BigQuery
This connector is built on top of the already available Apache Spark SQL connector for Google BigQuery.
For non-Databricks clusters, install the corresponding library, and see Spark BigQuery library compatibility matrix documentation.
You can read from and write to BigQuery
.
Parameters
Parameter | Tab | Description |
---|---|---|
Parent Project Name | Location | Google Cloud Project ID of the table to bill for the export. |
Table Name | Location | Name of the table. |
Credentials | Location | How you want to connect to BigQuery. Possible values are: None , JSON Credentials Filepath , or Databricks secrets . To learn more, see Credentials. |
Schema | Properties | Schema to apply on the loaded data. In the Source gem, you can define or edit the schema visually or in JSON code. In the Target gem, you can view the schema visually or as JSON code. |
Credentials
Credential type | Description |
---|---|
None | You don't have to set credentials if the BigQuery configurations are set at the cluster level. |
JSON Credentials Filepath | BigQuery JSON key configuration you can pass to BigQuery.
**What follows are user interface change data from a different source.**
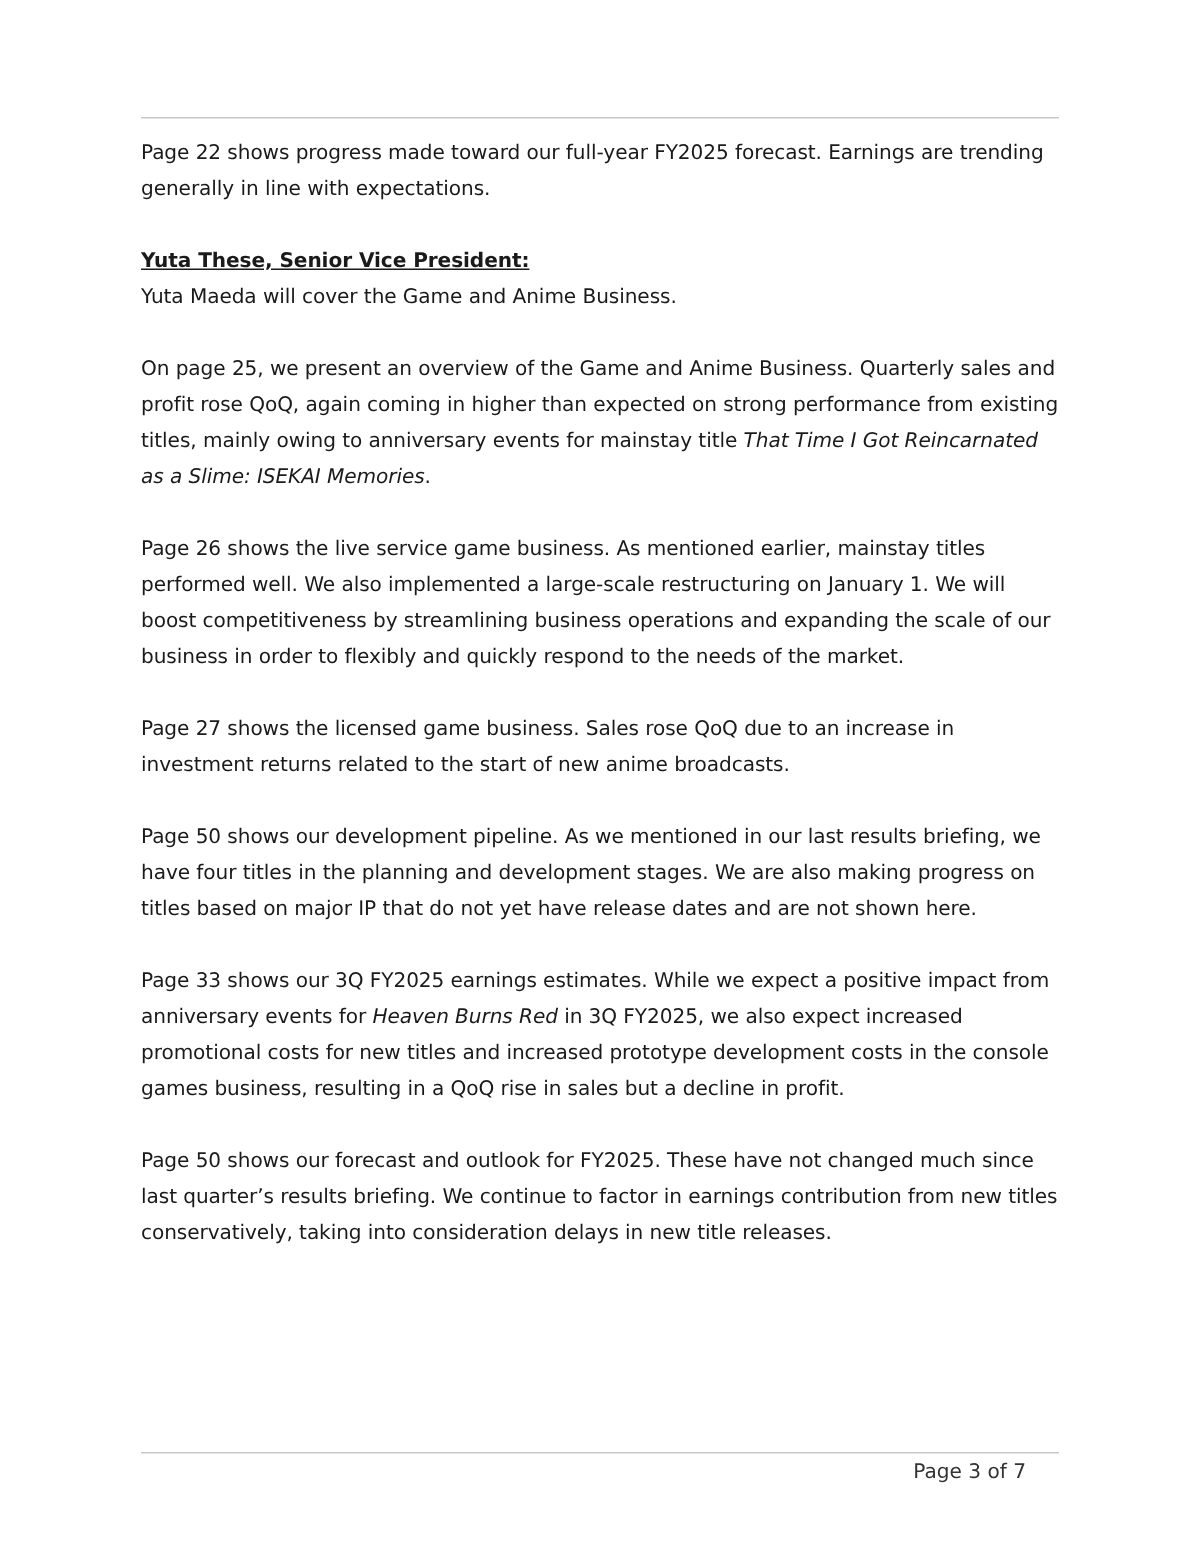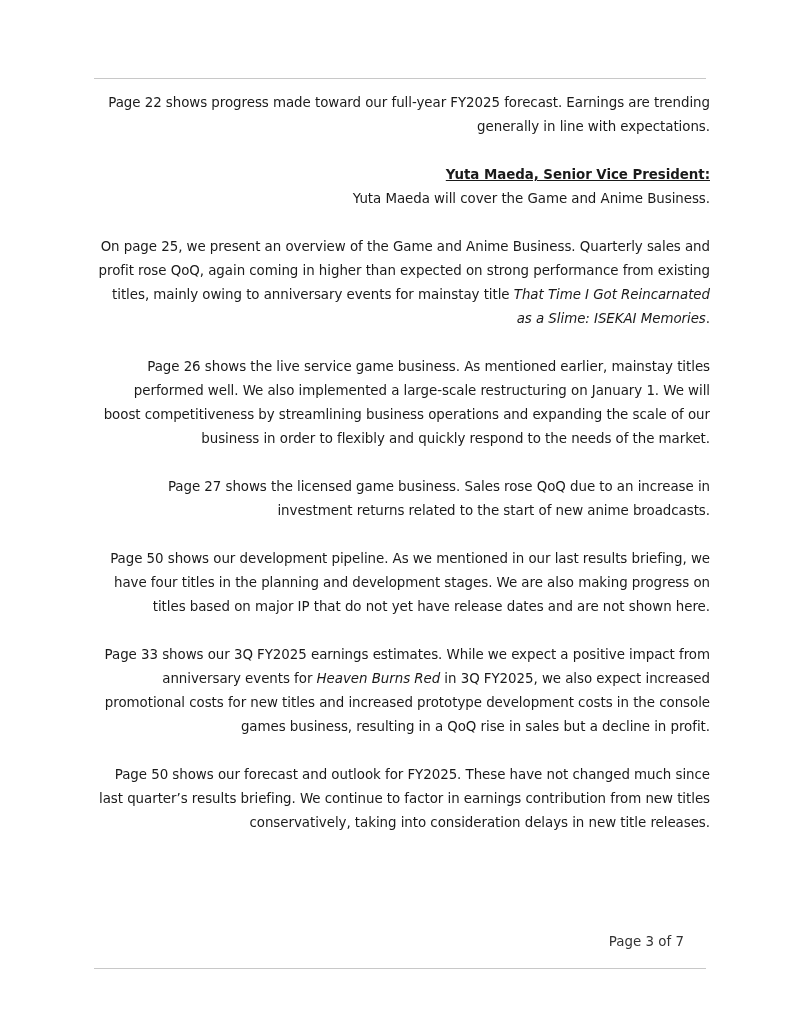--- a/index.html
+++ b/index.html
@@ -13,21 +13,20 @@
     position: relative;
     overflow: hidden;
     font-family: "DejaVu Sans", sans-serif;
     color: #1a1a1a;
   }
   .page {
     position: absolute;
     left: 0; top: 0;
     width: 800px;
     height: 1035px;
-    text-align: right;
   }
   .rule-top {
     position: absolute;
     left: 94px;
     width: 612px;
     top: 78px;
     height: 1px;
     background: #c8c8c8;
   }
   .rule-bottom {
@@ -51,37 +50,37 @@
     margin: 0 0 24px 0;
   }
   .speaker {
     font-weight: bold;
     text-decoration: underline;
     margin: 0;
   }
   em { font-style: italic; }
   .footer {
     position: absolute;
-    top: 930px;
+    top: 970px;
     right: 116px;
     font-size: 13.4px;
     line-height: 24px;
     color: #333333;
   }
 </style>
 </head>
 <body>
 
 <div class="page">
   <div class="rule-top"></div>
 
   <div class="content">
     <p class="para">Page 22 shows progress made toward our full-year FY2025 forecast. Earnings are trending generally in line with expectations.</p>
 
-    <p class="speaker">Yuta Maeda, Senior Vice President:</p>
+    <p class="speaker">Yuta These, Senior Vice President:</p>
     <p class="para">Yuta Maeda will cover the Game and Anime Business.</p>
 
 
     <p class="para"><span>On page 25, we present an overview of the Game and Anime Business. Quarterly sales and profit rose QoQ, again coming in higher than expected on strong performance from existing titles, mainly owing to anniversary events for mainstay title </span><em>That Time I Got Reincarnated as a Slime: ISEKAI Memories</em><span>.</span></p>
 
     <p class="para">Page 26 shows the live service game business. As mentioned earlier, mainstay titles performed well. We also implemented a large-scale restructuring on January 1. We will boost competitiveness by streamlining business operations and expanding the scale of our business in order to flexibly and quickly respond to the needs of the market.</p>
 
     <p class="para">Page 27 shows the licensed game business. Sales rose QoQ due to an increase in investment returns related to the start of new anime broadcasts.</p>
 
     <p class="para">Page 50 shows our development pipeline. As we mentioned in our last results briefing, we have four titles in the planning and development stages. We are also making progress on titles based on major IP that do not yet have release dates and are not shown here.</p>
To learn how, see Retrieve JSON Credentials. |
Databricks secrets | If the JSON configuration is directly stored on pipeline configuration as Databricks secrets, then refer to the config variable as ${config_variable} . If the configuration variable above is Base64 encoded, enable Is secret base64 encoded . |
Retrieve JSON credentials
To get your JSON Credentials from BigQuery:
-
Navigate to your Google Cloud Credentials page.
-
In the top navigation bar, click
+ CREATE CREDENTIALS
. -
Select
Service account
. -
If you don't have a Service account, create a service account.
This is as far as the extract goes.